> EXERCISE OBJECTIVE
At the line that holds "align-items: center ->", start repeating, and keep going exactly through the final line of the material; include both ends and skip the pictures.

○ ○ ○ ○ ○ ○ ○

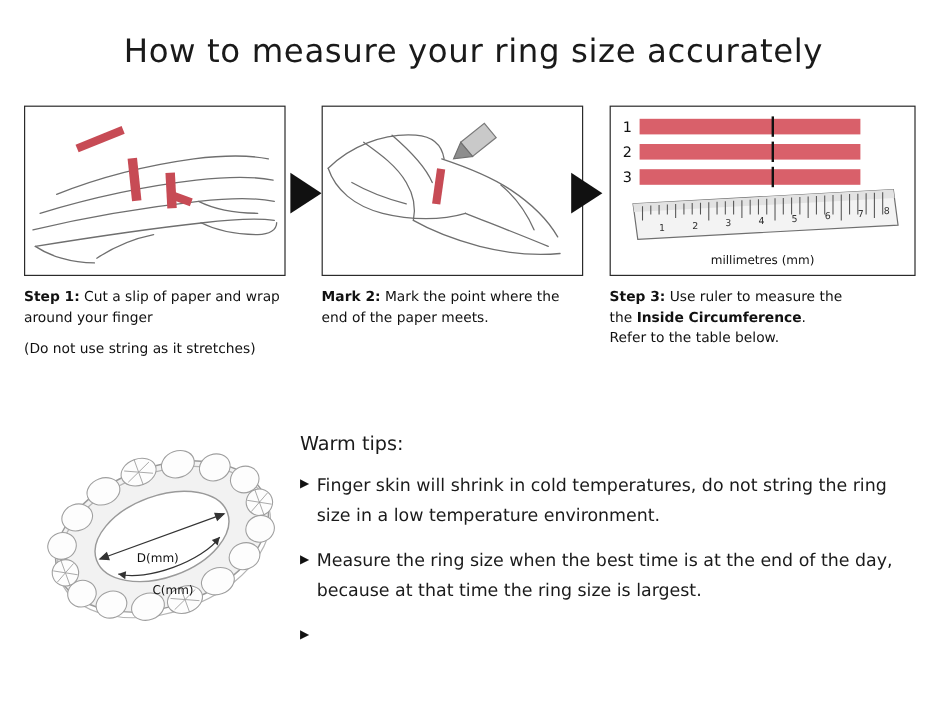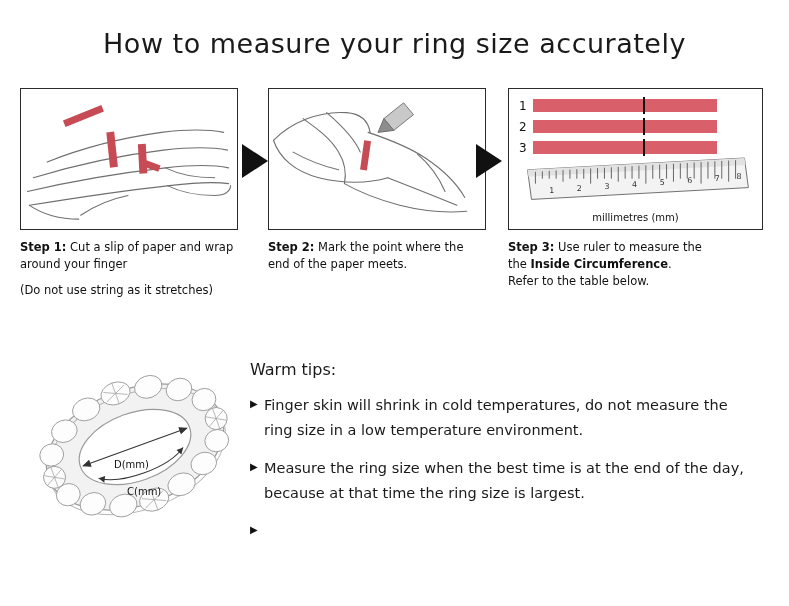"Step 2:" b { text: Step -> Mark }
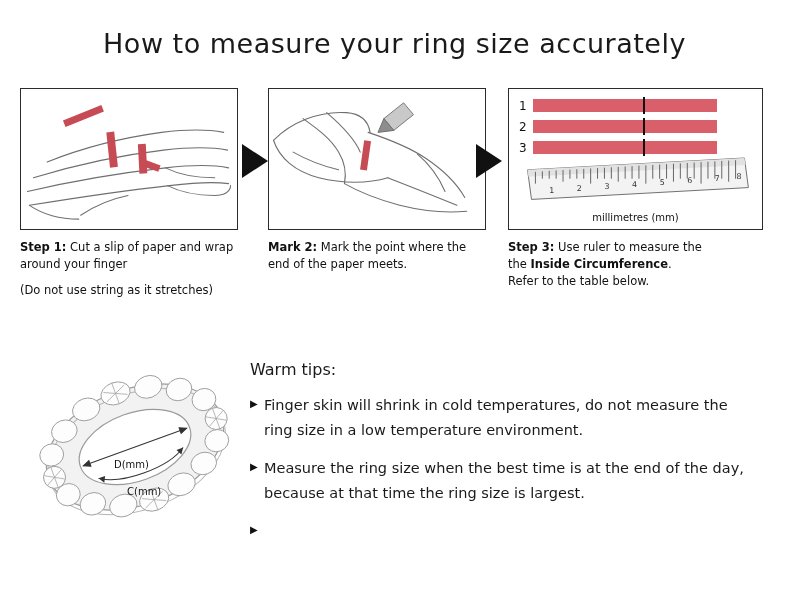"Finger skin will shrink in" span.tip-text { text: measure -> string }
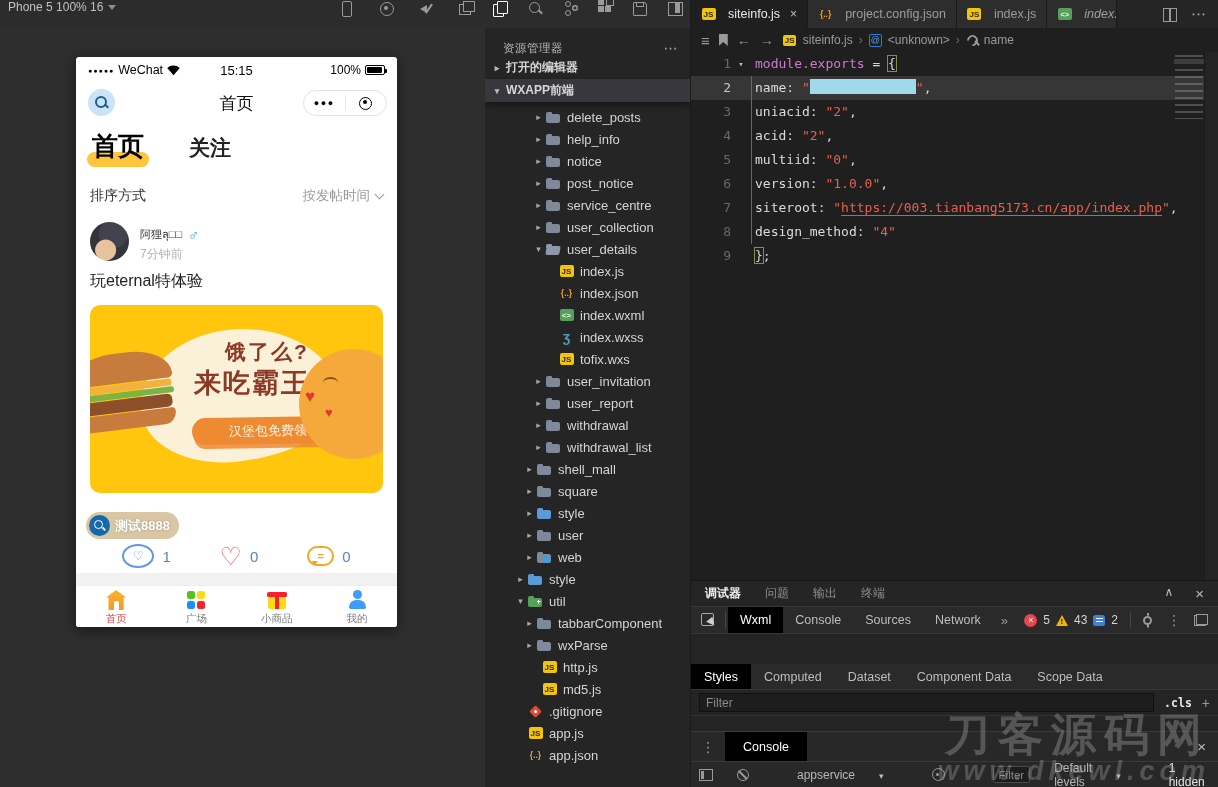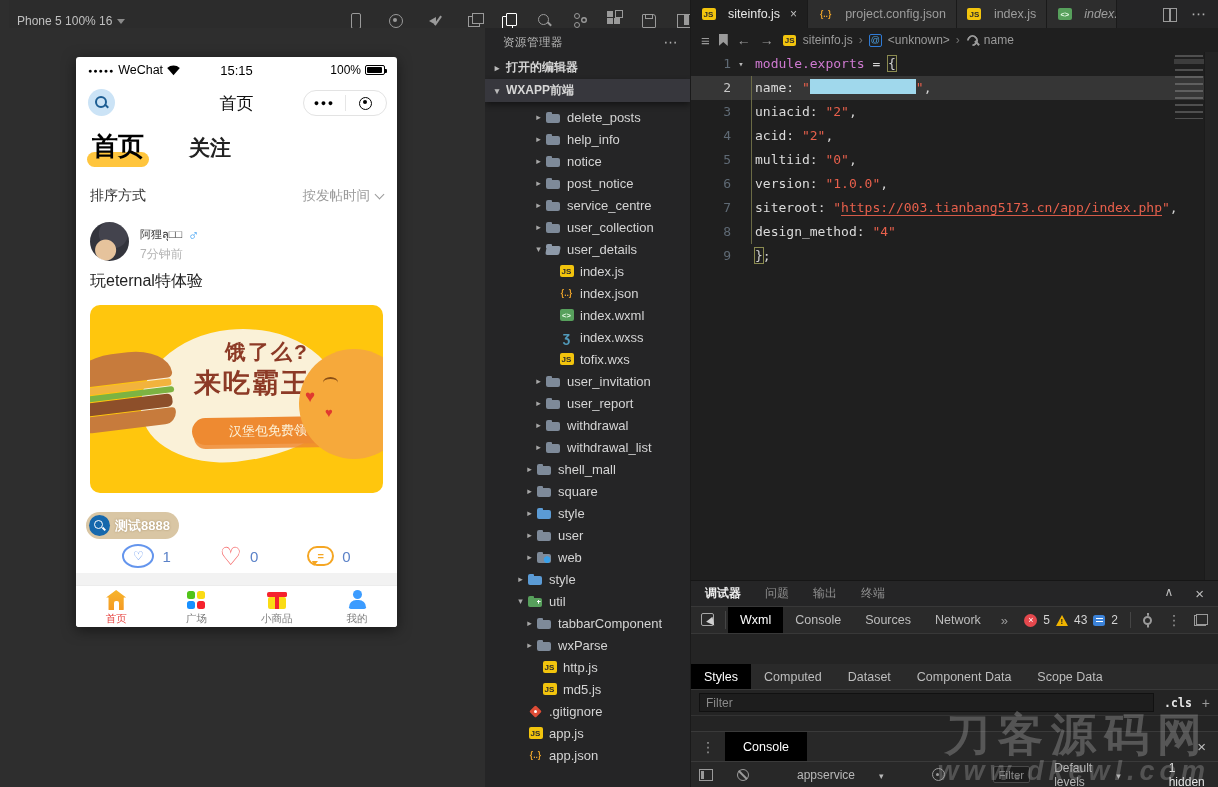"Phone 5 100% 16" .topbar { align-items: flex-end -> flex-start; margin-left: 9px -> none }
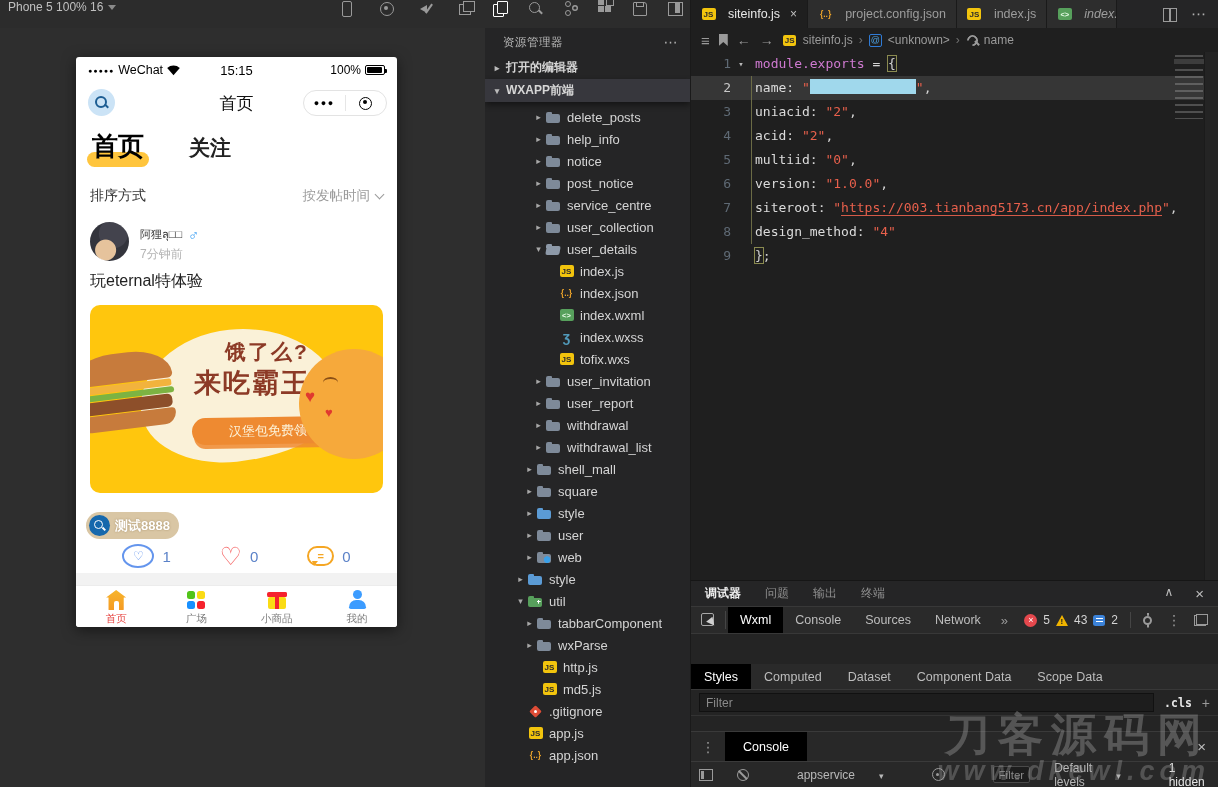"资源管理器" .exp-title { align-items: center -> flex-end }
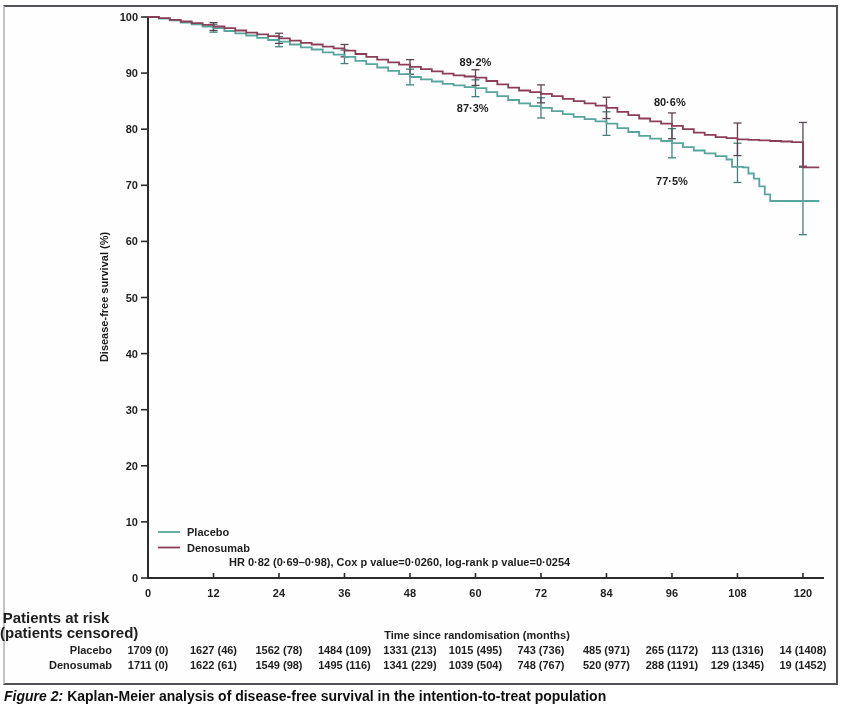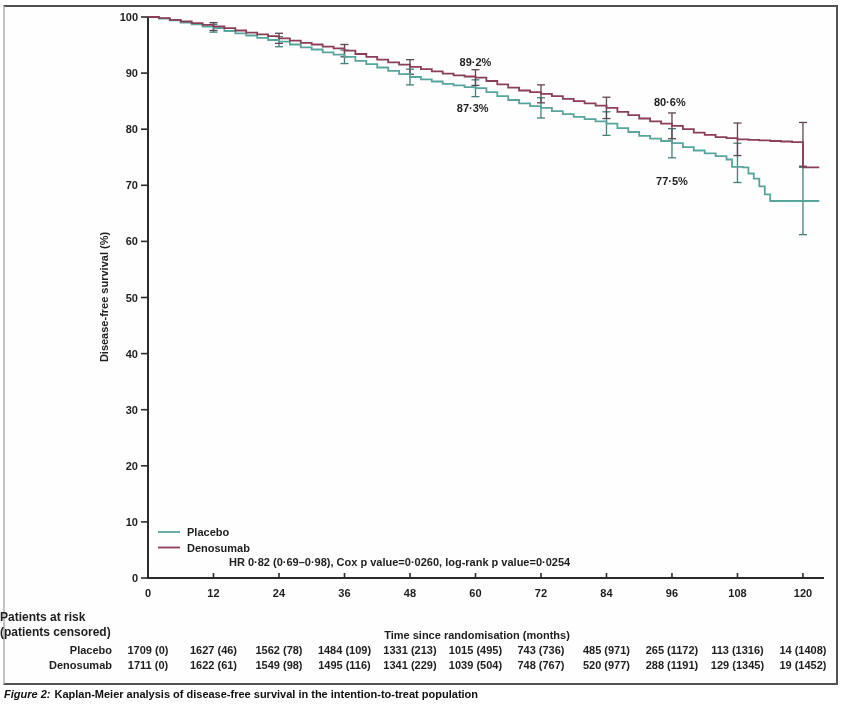"Patients at risk" .risk-head { font-size: 12px -> 15px; text-align: left -> center }
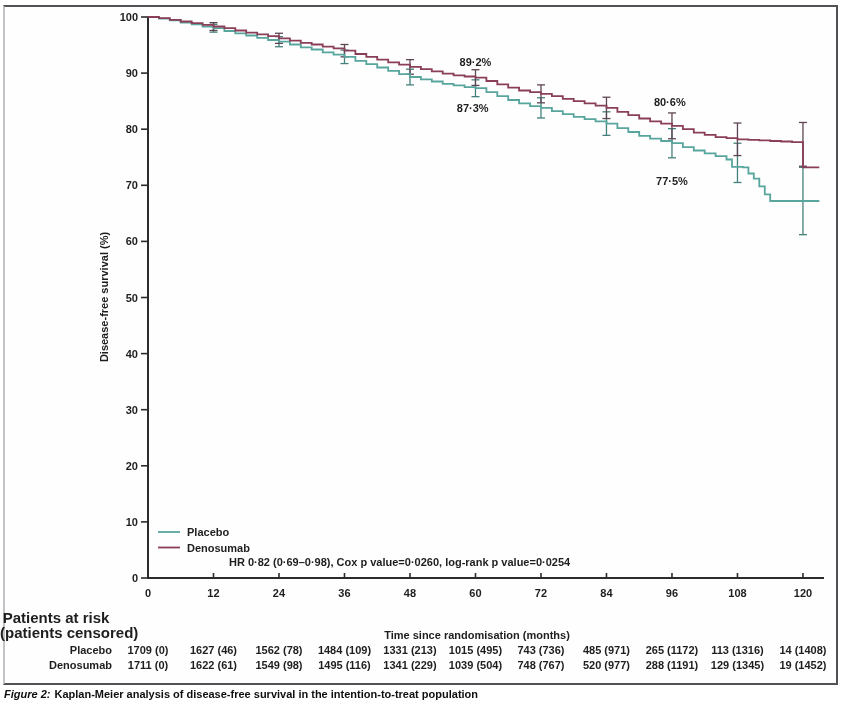"Figure 2: Kaplan-Meier analysis of" .caption { font-size: 11px -> 14px }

○ ○ ○ ○ ○ ○ ○

> SOLVED PROBLEM
"资源管理器" .exp-title { align-items: center -> flex-end }
"Patients at risk" .risk-head { font-size: 12px -> 15px; text-align: left -> center }
"Figure 2: Kaplan-Meier analysis of" .caption { font-size: 11px -> 14px }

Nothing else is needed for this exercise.